9. In definitiva, sulla scorta delle ragioni complessivamente esposte, si deve concludere nel senso del rigetto degli ultimi quattro motivi del ricorso e dell'accoglimento dei primi due. Il decreto impugnato va pertanto cassato in relazione ai motivi accolti e, sussistendone le condizioni, la causa può essere decisa nel merito, liquidando le spese del giudizio di merito nella somma complessiva di euro 1.423,50 ( di cui euro 225,00per la fase monitoria ed euro 1198,5 per quella di opposizione ), oltre euro 69,73 per esborsi ed accessori di legge e spese generali.
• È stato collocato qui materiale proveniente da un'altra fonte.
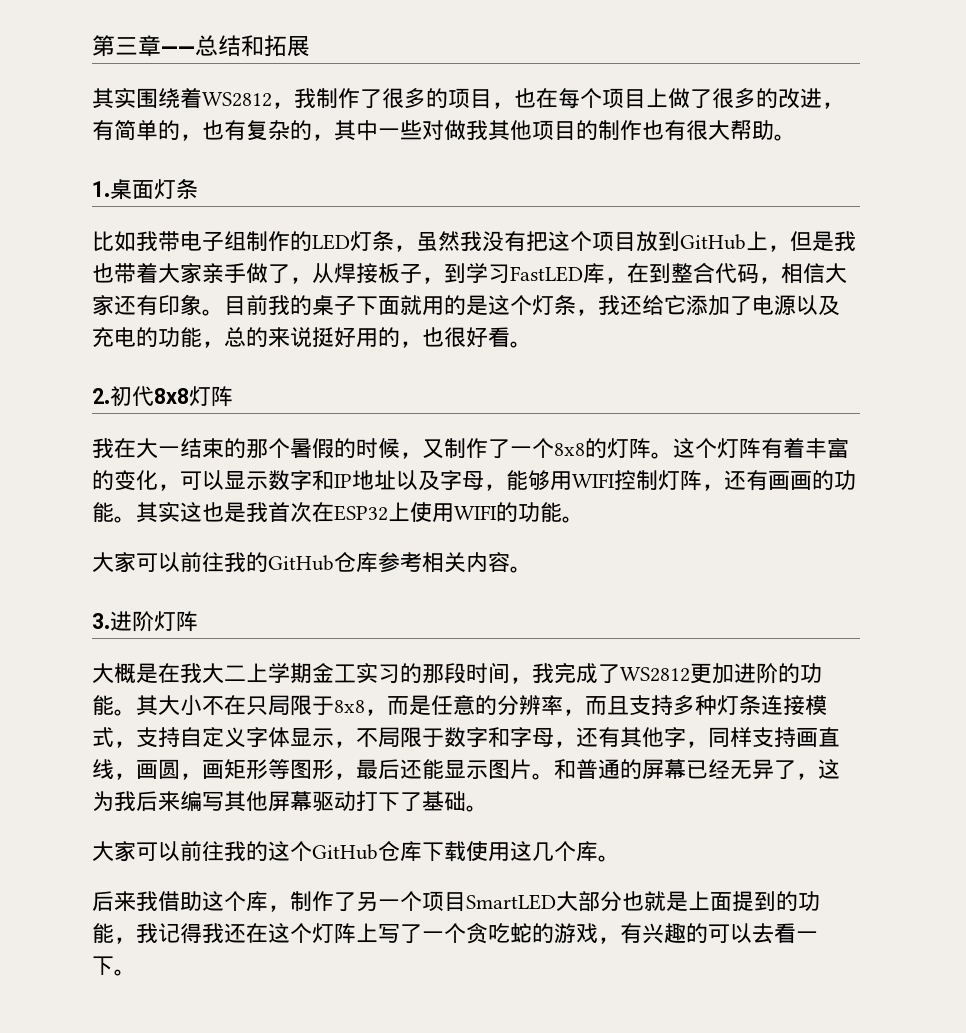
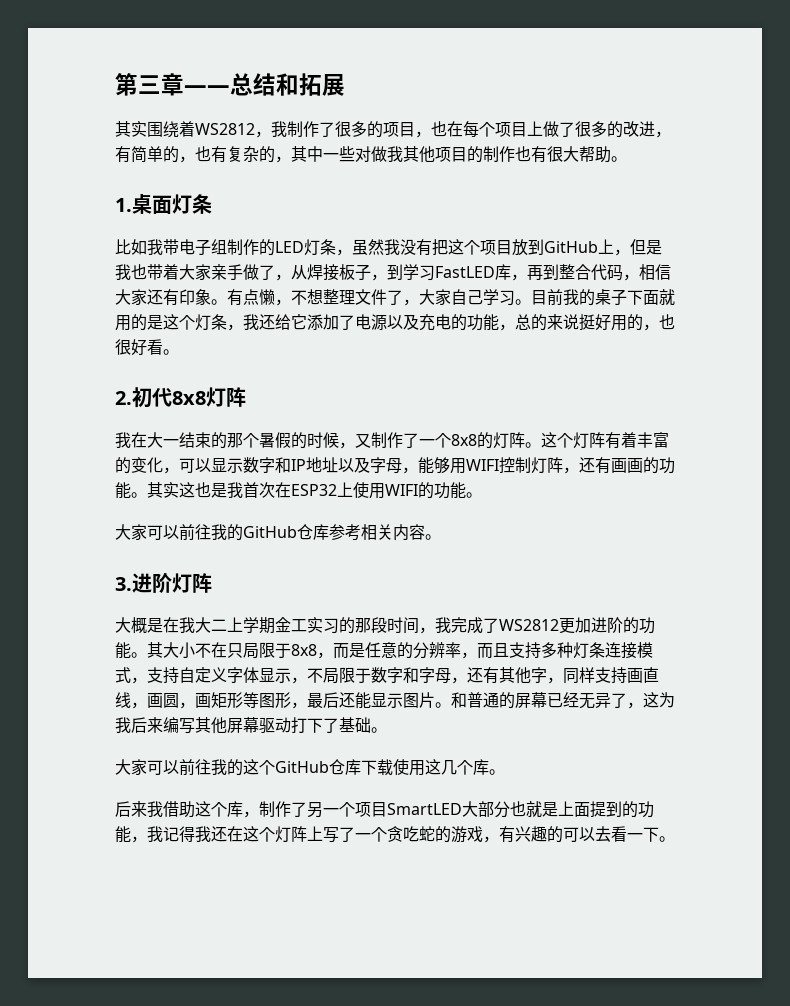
[627,263,649,283] 在 -> [527,265,543,281] 再
(224, 312) none -> [227,289,531,306] 有点懒，不想整理文件了，大家自己学习。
Il solo parziale accoglimento dei motivi di ricorso giustifica la non ripetibilità delle spese del giudizio di legittimità.
P.Q.M.
La Corte accoglie i primi due motivi del ricorso, rigetta il terzo, quarto, quinto e sesto motivo. Cassa la sentenza impugnata in relazione ai motivi accolti e, decidendo nel merito, condanna il Ministero della Giustizia al pagamento delle spese del giudizio di merito, che liquida in euro 1.423,50, oltre euro 69,73 per esborsi ed accessori di legge e spese generali.
Dichiara irripetibili le spese di legittimità.